Background: In the digital age, political misinformation and fake news have become rampant, influencing public opinion and potentially swaying election outcomes. The challenge is to develop an AI-powered solution to detect and mitigate the spread of fake news related to politics.

Goal: Create an innovative AI model that identifies, analyzes, and classifies political news content as legitimate or fake with high accuracy. The solution should incorporate real-time detection capabilities and be scalable across various digital platforms.

Challenge Statement: Participants are tasked with developing an AI system capable of discerning the veracity of political news stories, tweets, and other forms of digital content. The system should help social media platforms, news agencies, and end-users proactively combat the dissemination of false information.

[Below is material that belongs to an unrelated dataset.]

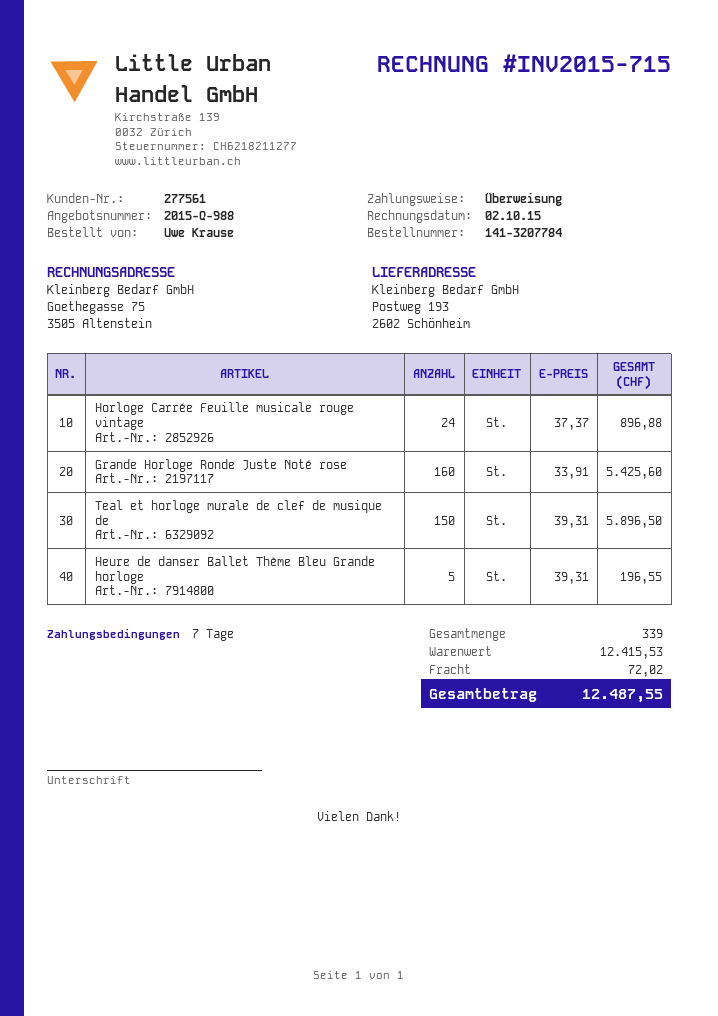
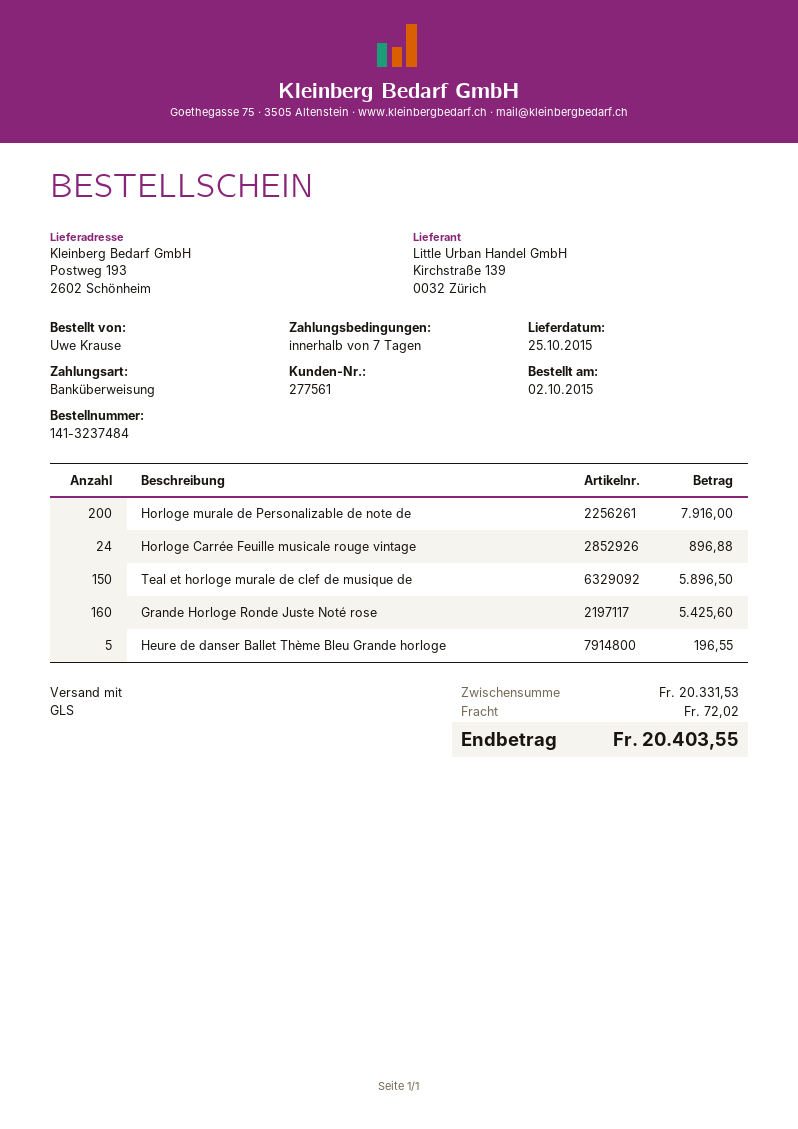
order number: 141-3207784 -> 141-3237484
Horloge murale de Personalizable de note de: none -> 200 for 7916.00
subtotal: 12415.53 -> 20331.53
total: 12487.55 -> 20403.55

Data Set: Participants will be provided with a dataset that includes a range of political news articles, social media posts, and fact-check verifications from reliable sources to train their models.

Expected Deliverables:

  • An AI algorithm/model for detecting fake political news.

  • A proof-of-concept application demonstrating the model's capabilities.

  • Documentation outlining the approach, methodologies, and technologies used.

  • An analysis of the model's accuracy, including testing results with precision, recall, and confusion matrix metrics.

  • A presentation or pitch explaining the solution's functionality and potential impact.

Criteria for Evaluation:

  • Accuracy and reliability of the fake news detection model.

  • Innovation in approach and use of AI techniques (e.g., NLP, machine learning, deep learning).

  • Quality of the user interface and experience for the proof-of-concept application (if applicable).

  • Scalability and integration potential with existing digital platforms.

  • Depth of analysis and insights gathered from the model’s performance.

  • Quality and clarity of documentation and presentation.

Resources: Participants will have access to:

  • A curated dataset with labeled examples of political fake and real news.

  • A set of APIs for integration with social media platforms for real-time data fetching (where applicable).

  • Computing resources such as cloud credits for training complex models.